Instrumentation of async completion (acompletion) calls is not possible due to technical issues within the LiteLLM SDK.

Requirements

  • Python version 3.9 and above.
  • Coralogix API keys.

Note

Installation using uv on the Windows platform is not supported due to technical reasons.

Installation

Run the following command:

pip install llm-tracekit[litellm]

Authentication

Authentication data is passed during the instrumentor object's creation. You can do this in one of two ways:

Passing arguments to the constructor

You can pass the token, endpoint, and other parameters directly when initializing the LiteLLMInstrumentor.

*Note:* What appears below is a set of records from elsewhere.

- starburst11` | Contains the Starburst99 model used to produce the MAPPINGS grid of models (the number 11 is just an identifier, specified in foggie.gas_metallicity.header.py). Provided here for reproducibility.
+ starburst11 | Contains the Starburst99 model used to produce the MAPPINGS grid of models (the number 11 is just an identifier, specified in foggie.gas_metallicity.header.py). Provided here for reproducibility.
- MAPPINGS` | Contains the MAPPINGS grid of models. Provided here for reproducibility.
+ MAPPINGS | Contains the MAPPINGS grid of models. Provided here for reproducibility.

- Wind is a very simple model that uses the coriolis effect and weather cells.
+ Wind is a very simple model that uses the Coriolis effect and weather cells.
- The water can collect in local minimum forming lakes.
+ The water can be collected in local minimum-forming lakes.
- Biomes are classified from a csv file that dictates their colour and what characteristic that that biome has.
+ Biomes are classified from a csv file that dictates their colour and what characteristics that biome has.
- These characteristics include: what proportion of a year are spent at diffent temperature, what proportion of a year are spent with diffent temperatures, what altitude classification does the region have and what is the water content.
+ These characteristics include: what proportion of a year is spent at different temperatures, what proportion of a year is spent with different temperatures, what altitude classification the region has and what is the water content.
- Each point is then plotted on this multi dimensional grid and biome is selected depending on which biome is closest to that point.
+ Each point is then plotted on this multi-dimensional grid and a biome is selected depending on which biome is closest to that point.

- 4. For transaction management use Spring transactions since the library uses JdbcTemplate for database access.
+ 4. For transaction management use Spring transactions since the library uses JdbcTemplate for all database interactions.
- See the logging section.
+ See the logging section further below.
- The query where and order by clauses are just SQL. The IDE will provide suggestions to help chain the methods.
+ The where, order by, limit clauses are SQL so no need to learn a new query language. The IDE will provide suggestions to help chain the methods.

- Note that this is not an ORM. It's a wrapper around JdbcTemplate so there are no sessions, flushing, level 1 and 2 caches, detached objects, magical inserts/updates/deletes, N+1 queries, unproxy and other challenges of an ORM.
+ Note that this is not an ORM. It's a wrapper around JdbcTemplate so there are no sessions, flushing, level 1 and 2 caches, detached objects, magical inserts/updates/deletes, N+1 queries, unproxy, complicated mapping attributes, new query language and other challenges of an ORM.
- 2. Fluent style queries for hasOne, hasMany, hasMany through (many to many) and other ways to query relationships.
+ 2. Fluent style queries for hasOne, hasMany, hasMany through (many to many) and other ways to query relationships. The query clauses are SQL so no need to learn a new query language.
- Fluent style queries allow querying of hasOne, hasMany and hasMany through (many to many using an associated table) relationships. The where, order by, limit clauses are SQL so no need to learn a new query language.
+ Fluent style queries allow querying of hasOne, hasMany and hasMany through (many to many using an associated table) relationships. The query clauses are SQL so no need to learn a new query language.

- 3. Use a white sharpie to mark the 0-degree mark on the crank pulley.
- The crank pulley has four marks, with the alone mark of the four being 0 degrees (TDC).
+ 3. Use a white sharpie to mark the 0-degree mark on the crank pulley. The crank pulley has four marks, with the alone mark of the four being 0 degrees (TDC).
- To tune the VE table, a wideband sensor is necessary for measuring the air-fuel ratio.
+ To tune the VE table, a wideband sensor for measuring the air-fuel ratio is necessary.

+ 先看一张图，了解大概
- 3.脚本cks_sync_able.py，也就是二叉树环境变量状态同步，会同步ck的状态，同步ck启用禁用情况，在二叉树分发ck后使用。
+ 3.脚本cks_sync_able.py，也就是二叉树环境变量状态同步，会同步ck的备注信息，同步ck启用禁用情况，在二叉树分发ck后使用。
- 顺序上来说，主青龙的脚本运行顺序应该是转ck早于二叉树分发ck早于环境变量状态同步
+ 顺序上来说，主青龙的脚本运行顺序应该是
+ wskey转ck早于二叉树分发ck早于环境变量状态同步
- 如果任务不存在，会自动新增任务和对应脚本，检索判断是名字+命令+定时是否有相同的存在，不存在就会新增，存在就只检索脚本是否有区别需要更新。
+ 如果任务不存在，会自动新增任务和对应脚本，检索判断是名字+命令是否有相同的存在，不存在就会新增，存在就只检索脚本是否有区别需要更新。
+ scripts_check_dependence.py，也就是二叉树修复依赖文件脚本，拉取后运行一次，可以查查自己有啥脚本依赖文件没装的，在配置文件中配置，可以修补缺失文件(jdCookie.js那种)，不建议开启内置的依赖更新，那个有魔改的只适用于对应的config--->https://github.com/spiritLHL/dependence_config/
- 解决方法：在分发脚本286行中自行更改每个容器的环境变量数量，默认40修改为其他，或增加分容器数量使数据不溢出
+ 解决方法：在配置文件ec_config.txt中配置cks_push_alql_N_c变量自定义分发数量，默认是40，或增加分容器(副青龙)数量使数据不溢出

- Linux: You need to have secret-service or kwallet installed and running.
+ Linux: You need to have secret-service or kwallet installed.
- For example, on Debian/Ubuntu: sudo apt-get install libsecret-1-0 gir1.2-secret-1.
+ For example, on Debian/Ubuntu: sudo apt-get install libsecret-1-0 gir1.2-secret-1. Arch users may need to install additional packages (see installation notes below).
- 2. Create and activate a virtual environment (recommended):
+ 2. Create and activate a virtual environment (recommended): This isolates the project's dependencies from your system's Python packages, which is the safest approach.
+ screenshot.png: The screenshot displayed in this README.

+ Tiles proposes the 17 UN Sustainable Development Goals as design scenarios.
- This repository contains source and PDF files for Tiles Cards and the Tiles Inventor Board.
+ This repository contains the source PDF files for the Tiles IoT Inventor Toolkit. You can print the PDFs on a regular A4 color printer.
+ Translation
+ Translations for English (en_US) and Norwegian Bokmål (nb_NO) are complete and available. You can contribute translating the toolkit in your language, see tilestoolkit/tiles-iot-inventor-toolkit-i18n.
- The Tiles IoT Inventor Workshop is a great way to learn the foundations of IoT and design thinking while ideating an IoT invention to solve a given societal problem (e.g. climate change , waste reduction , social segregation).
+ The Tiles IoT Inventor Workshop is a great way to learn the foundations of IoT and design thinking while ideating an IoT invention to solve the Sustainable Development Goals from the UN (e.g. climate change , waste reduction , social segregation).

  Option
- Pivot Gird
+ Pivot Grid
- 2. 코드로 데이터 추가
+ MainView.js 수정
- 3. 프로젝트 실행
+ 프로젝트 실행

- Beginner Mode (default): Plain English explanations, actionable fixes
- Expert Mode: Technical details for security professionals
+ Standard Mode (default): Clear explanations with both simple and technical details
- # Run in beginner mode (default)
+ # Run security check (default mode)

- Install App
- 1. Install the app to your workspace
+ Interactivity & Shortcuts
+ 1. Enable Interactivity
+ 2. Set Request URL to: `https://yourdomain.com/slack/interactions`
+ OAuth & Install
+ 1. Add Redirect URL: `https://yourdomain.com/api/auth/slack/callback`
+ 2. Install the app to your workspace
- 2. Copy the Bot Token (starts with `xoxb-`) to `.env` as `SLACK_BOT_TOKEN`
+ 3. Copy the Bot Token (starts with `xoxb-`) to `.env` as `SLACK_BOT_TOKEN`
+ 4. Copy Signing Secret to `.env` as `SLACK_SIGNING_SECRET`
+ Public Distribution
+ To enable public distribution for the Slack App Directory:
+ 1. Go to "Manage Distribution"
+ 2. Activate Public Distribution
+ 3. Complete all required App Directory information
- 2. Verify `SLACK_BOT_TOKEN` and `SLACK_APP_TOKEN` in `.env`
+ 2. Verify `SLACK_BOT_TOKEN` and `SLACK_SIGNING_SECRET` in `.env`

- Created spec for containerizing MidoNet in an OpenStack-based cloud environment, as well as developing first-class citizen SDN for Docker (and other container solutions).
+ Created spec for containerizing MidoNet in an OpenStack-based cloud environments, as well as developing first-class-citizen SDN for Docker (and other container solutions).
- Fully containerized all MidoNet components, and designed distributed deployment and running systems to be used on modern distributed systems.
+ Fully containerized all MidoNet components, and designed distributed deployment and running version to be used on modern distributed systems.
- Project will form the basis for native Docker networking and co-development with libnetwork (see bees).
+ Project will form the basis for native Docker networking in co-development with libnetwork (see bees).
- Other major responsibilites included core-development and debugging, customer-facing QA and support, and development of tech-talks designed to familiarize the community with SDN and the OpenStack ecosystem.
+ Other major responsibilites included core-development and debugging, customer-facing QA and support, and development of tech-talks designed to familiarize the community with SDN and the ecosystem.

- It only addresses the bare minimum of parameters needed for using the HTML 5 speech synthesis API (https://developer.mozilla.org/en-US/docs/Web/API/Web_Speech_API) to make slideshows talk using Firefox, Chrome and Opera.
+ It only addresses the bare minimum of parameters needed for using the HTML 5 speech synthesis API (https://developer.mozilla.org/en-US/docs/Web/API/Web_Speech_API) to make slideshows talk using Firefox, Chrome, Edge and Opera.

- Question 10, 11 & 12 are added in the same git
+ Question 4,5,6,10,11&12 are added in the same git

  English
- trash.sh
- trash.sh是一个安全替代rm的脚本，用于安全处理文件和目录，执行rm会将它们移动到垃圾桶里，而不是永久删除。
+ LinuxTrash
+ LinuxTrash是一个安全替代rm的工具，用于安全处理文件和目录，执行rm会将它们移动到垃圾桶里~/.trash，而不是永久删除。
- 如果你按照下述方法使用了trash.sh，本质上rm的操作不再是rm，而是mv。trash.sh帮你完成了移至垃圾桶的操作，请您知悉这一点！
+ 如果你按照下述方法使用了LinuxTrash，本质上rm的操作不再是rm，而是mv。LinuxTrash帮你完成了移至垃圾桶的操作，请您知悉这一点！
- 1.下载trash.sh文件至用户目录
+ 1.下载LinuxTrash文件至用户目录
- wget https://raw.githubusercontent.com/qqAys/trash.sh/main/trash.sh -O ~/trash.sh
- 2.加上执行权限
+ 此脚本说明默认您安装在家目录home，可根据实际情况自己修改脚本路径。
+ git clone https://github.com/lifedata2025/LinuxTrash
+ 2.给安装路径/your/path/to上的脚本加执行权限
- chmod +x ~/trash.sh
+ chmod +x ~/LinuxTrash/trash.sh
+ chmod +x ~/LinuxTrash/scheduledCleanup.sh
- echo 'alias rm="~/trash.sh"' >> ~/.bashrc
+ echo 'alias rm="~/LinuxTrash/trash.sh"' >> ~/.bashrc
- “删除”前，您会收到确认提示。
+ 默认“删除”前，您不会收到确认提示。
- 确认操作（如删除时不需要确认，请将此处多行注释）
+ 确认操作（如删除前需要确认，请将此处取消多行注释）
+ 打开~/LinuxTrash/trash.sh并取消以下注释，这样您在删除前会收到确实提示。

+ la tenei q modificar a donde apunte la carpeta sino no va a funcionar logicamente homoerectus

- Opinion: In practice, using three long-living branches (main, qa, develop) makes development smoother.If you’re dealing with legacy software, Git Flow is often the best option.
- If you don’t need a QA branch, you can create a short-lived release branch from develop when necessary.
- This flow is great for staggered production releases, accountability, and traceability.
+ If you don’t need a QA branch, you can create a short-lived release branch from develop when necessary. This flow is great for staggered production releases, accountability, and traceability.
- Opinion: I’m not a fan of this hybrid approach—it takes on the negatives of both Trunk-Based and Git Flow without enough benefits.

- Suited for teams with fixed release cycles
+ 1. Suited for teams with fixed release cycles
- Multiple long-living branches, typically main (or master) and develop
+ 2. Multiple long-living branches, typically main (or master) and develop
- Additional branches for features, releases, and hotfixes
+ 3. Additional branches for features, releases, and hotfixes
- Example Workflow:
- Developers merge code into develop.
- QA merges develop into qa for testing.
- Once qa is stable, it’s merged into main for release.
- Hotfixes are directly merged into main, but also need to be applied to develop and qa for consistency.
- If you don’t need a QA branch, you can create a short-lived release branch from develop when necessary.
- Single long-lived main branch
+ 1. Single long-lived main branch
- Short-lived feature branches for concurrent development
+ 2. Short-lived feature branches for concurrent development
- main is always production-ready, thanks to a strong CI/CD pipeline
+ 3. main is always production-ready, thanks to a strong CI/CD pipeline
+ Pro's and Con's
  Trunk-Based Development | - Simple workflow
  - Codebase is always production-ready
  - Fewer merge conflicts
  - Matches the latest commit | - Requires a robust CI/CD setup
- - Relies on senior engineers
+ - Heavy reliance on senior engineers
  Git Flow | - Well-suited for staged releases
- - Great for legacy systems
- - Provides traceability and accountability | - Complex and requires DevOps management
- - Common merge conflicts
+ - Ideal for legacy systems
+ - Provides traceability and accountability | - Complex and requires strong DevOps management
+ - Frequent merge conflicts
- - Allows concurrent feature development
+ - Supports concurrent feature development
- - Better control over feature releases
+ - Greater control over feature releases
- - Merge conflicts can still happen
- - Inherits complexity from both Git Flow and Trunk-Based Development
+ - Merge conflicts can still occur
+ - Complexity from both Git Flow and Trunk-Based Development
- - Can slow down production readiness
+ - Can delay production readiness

from llm_tracekit import LiteLLMInstrumentor

instrumentor = LiteLLMInstrumentor(
    coralogix_token="<your_coralogix_token>",
    coralogix_endpoint="<your_coralogix_endpoint>",
    application_name="<ai-application>",
    subsystem_name="<ai-subsystem>"
)

Using environment variables

If arguments are not passed to the constructor, the instrumentor will automatically use the following environment variables:

  • CX_TOKEN: Your Coralogix API key
  • CX_ENDPOINT: The endpoint associated with your Coralogix domain
  • CX_APPLICATION_NAME: Your application's name
  • CX_SUBSYSTEM_NAME: Your subsystem's name

Usage

This section describes how to set up instrumentation for the LiteLLM SDK.

Set up tracing

Instrument

To instrument all clients, create an instance of LiteLLMInstrumentor and call the instrument method.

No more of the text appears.